**The data**

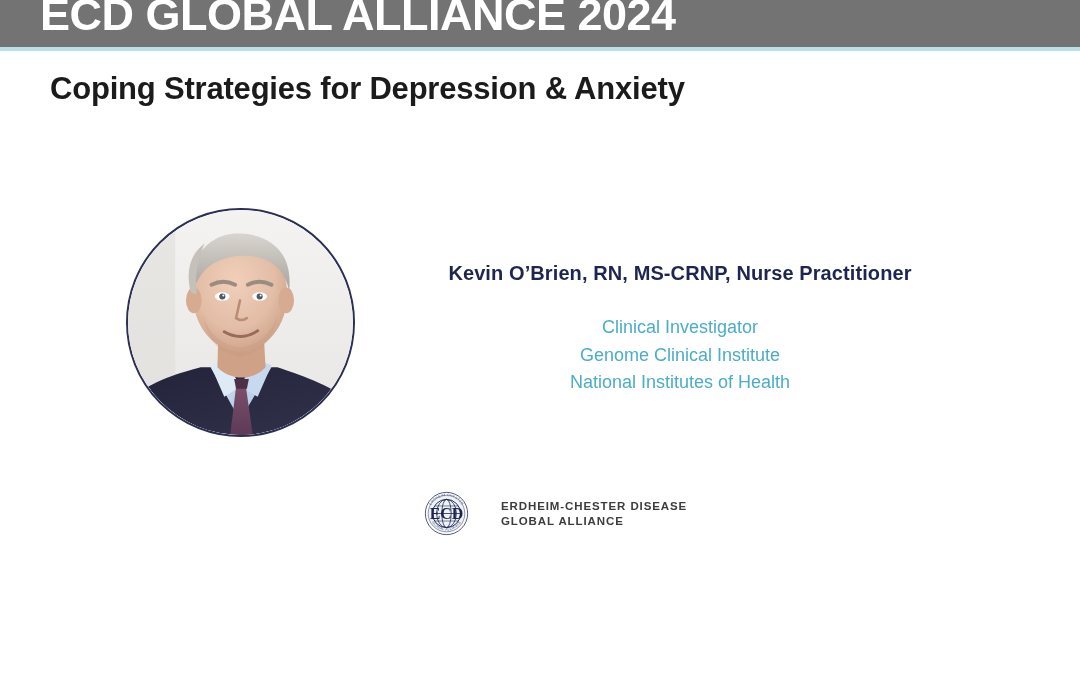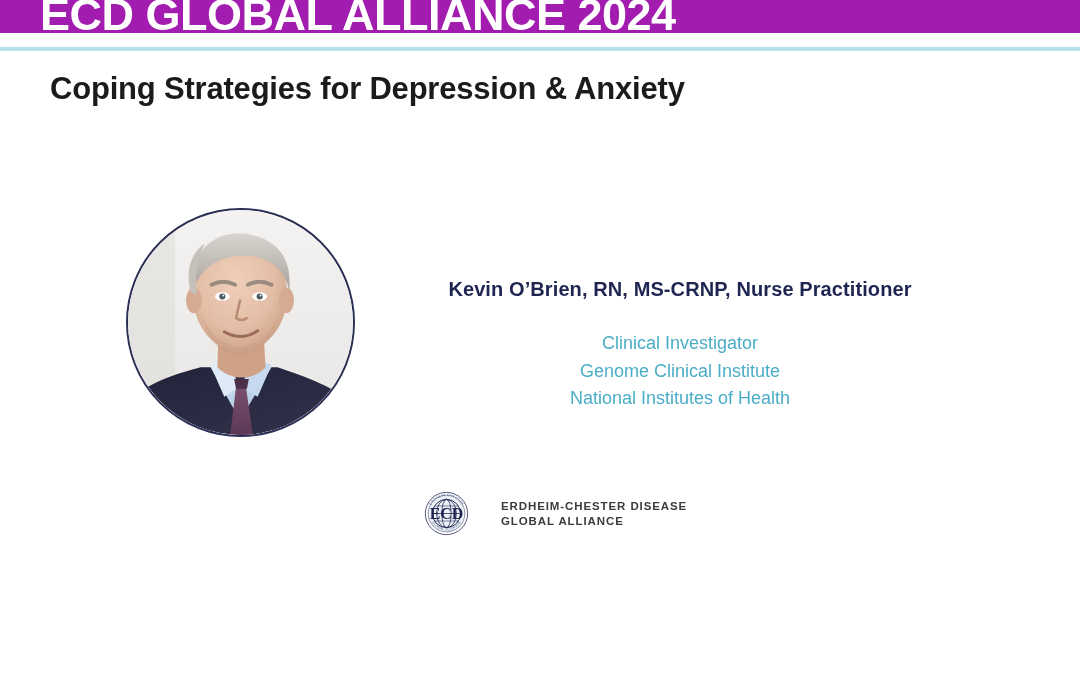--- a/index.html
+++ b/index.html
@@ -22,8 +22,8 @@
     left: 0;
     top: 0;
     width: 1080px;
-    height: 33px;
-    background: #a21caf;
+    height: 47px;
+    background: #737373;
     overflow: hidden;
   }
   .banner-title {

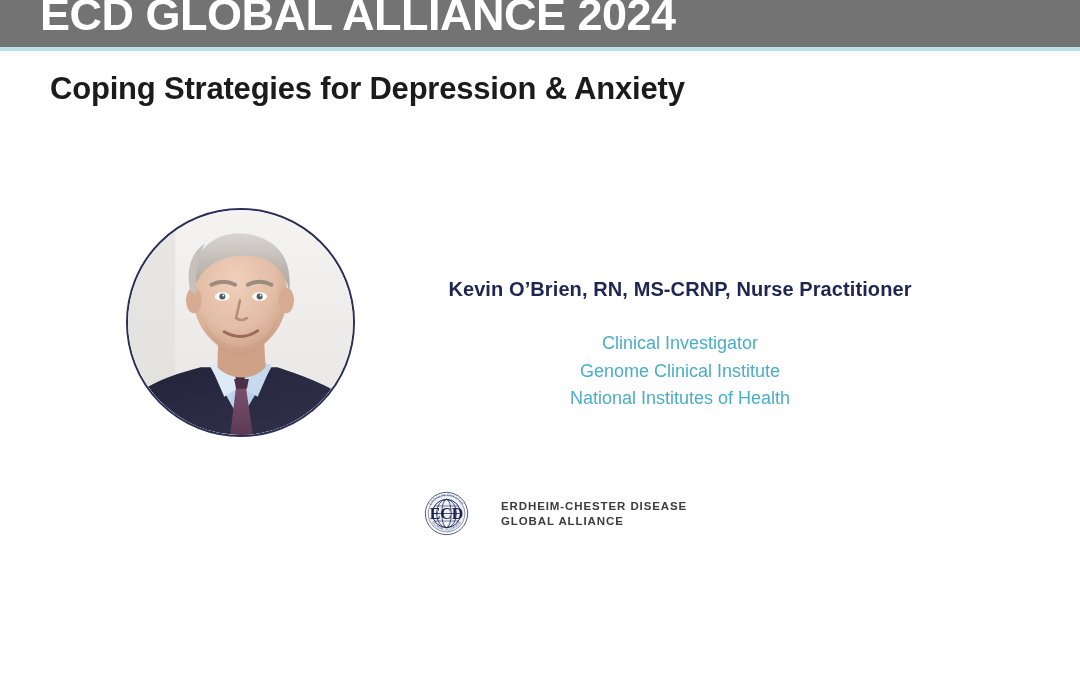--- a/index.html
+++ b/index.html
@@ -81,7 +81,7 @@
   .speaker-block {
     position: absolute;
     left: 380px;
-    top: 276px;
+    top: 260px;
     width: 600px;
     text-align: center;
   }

**What you have to do**
Print out every record above exactly as given. Do not include the pictures.

**Answer section**
--- a/index.html
+++ b/index.html
@@ -22,8 +22,8 @@
     left: 0;
     top: 0;
     width: 1080px;
-    height: 33px;
-    background: #a21caf;
+    height: 47px;
+    background: #737373;
     overflow: hidden;
   }
   .banner-title {

--- a/index.html
+++ b/index.html
@@ -81,7 +81,7 @@
   .speaker-block {
     position: absolute;
     left: 380px;
-    top: 276px;
+    top: 260px;
     width: 600px;
     text-align: center;
   }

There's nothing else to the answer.